══ Dataset content

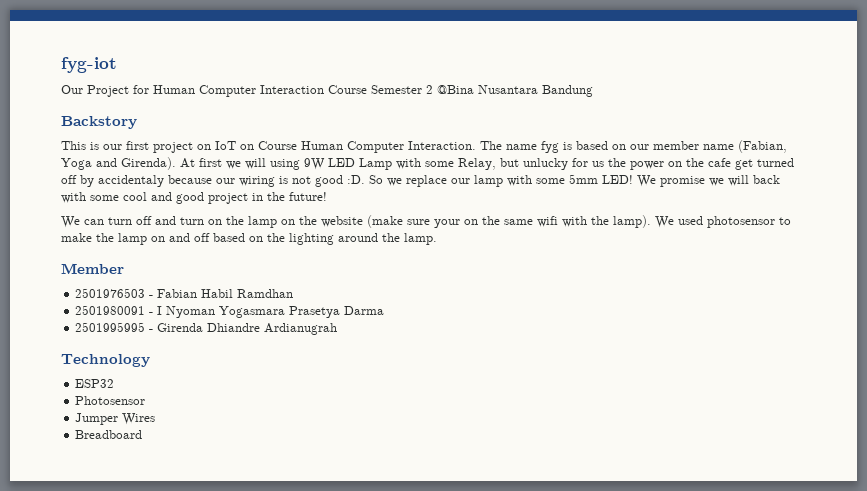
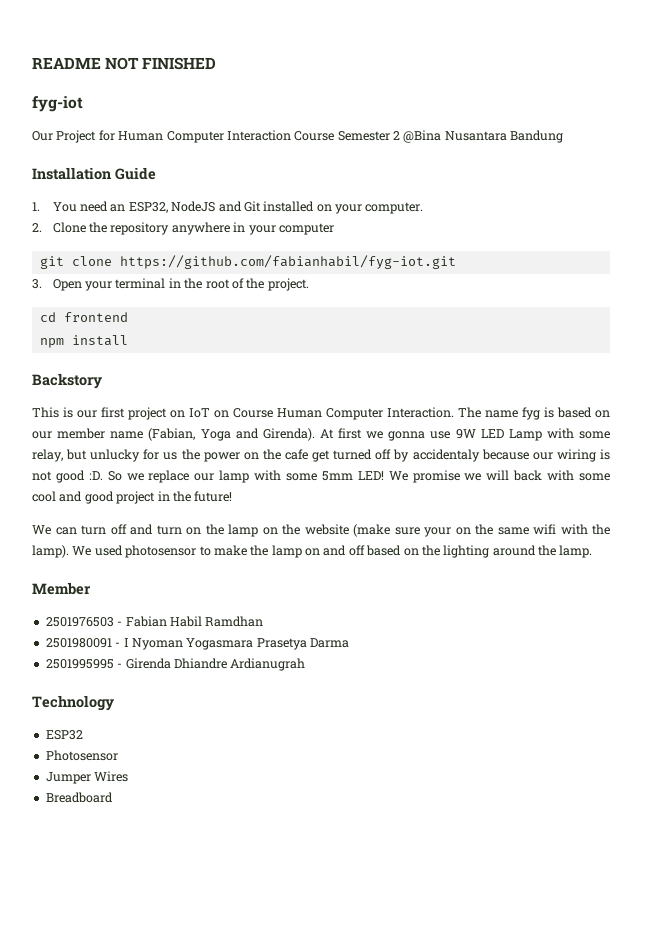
(61, 65) none -> [32,57,217,70] README NOT FINISHED //
(593, 91) none -> [32,167,156,180] [32,201,424,214] [32,222,334,235] [39,255,456,269] [32,278,309,291] [39,312,128,322] [39,335,128,348] // Installation Guide // 1. You need an ESP32, NodeJS and Git installed on your computer. // 2. Clone the repository anywhere in your computer // git clone https://github.com/fabianhabil/fyg-iot.git // 3. Open your terminal in the root of the project. // cd frontend // npm install
[245,158,300,170] will using -> [388,431,451,441] gonna use
[458,158,496,170] Relay, -> [32,449,63,462] relay,

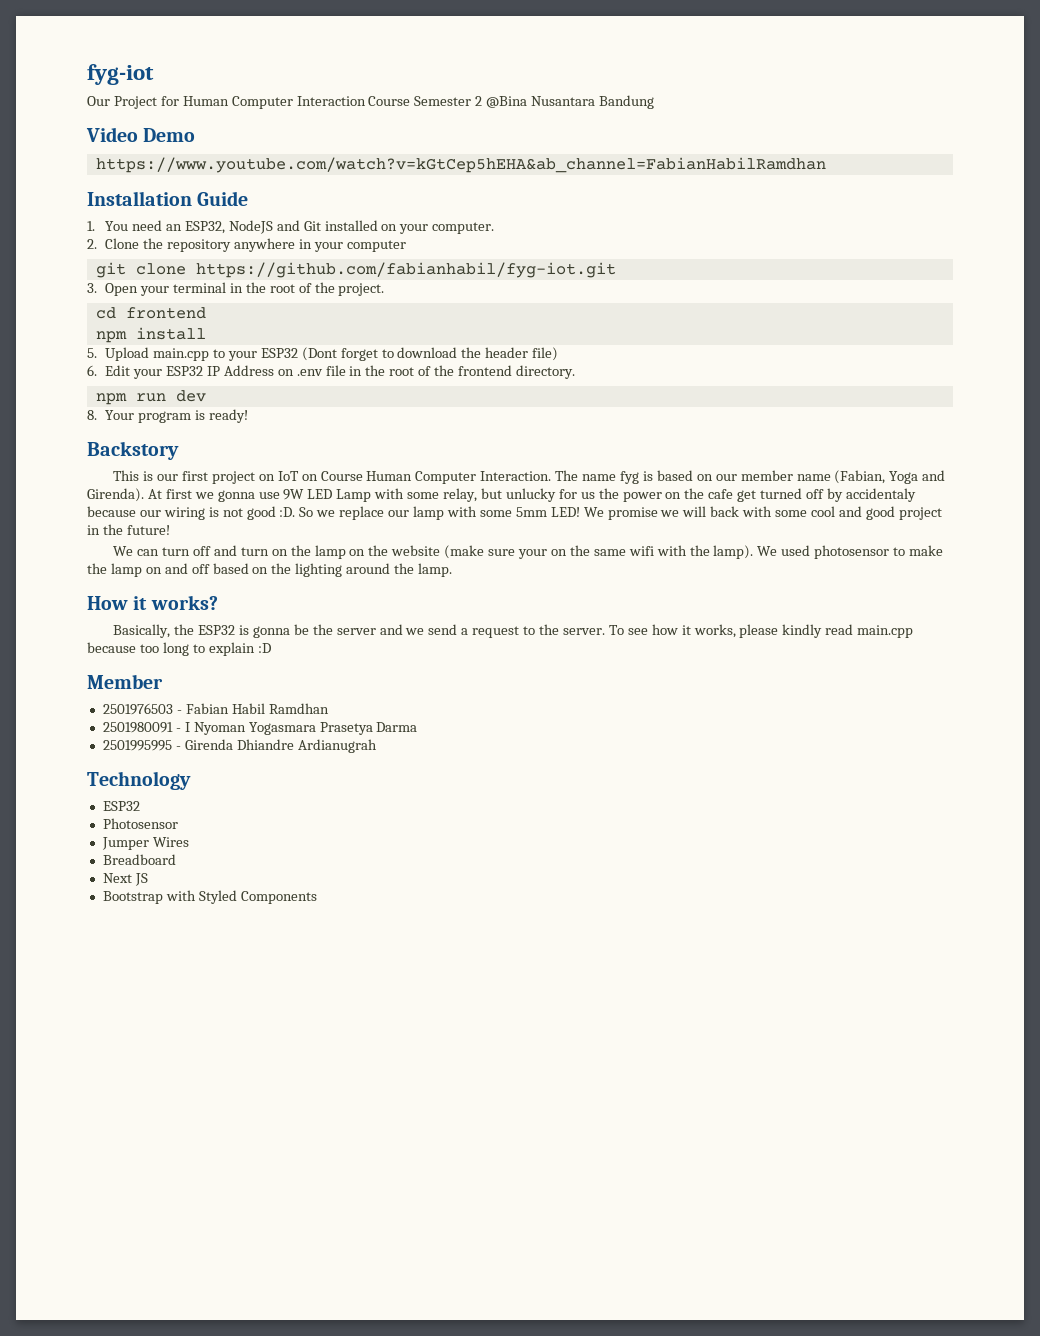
[32,57,217,70] README NOT FINISHED // -> (87, 74) none
(564, 136) none -> [86,127,196,142] [95,157,826,173] // Video Demo // https://www.youtube.com/watch?v=kGtCep5hEHA&ab_channel=FabianHabilRamdhan
(128, 340) none -> [87,347,559,361] [87,365,575,379] [95,390,206,405] [87,409,248,423] // 5. Upload main.cpp to your ESP32 (Dont forget to download the header file) // 6. Edit your ESP32 IP Address on .env file in the root of the frontend directory. // npm run dev // 8. Your program is ready!
(593, 551) none -> [87,595,218,610] [113,624,914,638] [87,642,271,656] // How it works? // Basically, the ESP32 is gonna be the server and we send a request to the server. To see how it works, please kindly read main.cpp because too long to explain :D
(113, 797) none -> [102,873,148,886] [102,890,317,904] // Next JS // Bootstrap with Styled Components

════

◆ What you should do
An exact copy of every record above is needed, with all pictures left out.

◆ Solution for this task
(61, 65) none -> [32,57,217,70] README NOT FINISHED //
(593, 91) none -> [32,167,156,180] [32,201,424,214] [32,222,334,235] [39,255,456,269] [32,278,309,291] [39,312,128,322] [39,335,128,348] // Installation Guide // 1. You need an ESP32, NodeJS and Git installed on your computer. // 2. Clone the repository anywhere in your computer // git clone https://github.com/fabianhabil/fyg-iot.git // 3. Open your terminal in the root of the project. // cd frontend // npm install
[245,158,300,170] will using -> [388,431,451,441] gonna use
[458,158,496,170] Relay, -> [32,449,63,462] relay,

[32,57,217,70] README NOT FINISHED // -> (87, 74) none
(564, 136) none -> [86,127,196,142] [95,157,826,173] // Video Demo // https://www.youtube.com/watch?v=kGtCep5hEHA&ab_channel=FabianHabilRamdhan
(128, 340) none -> [87,347,559,361] [87,365,575,379] [95,390,206,405] [87,409,248,423] // 5. Upload main.cpp to your ESP32 (Dont forget to download the header file) // 6. Edit your ESP32 IP Address on .env file in the root of the frontend directory. // npm run dev // 8. Your program is ready!
(593, 551) none -> [87,595,218,610] [113,624,914,638] [87,642,271,656] // How it works? // Basically, the ESP32 is gonna be the server and we send a request to the server. To see how it works, please kindly read main.cpp because too long to explain :D
(113, 797) none -> [102,873,148,886] [102,890,317,904] // Next JS // Bootstrap with Styled Components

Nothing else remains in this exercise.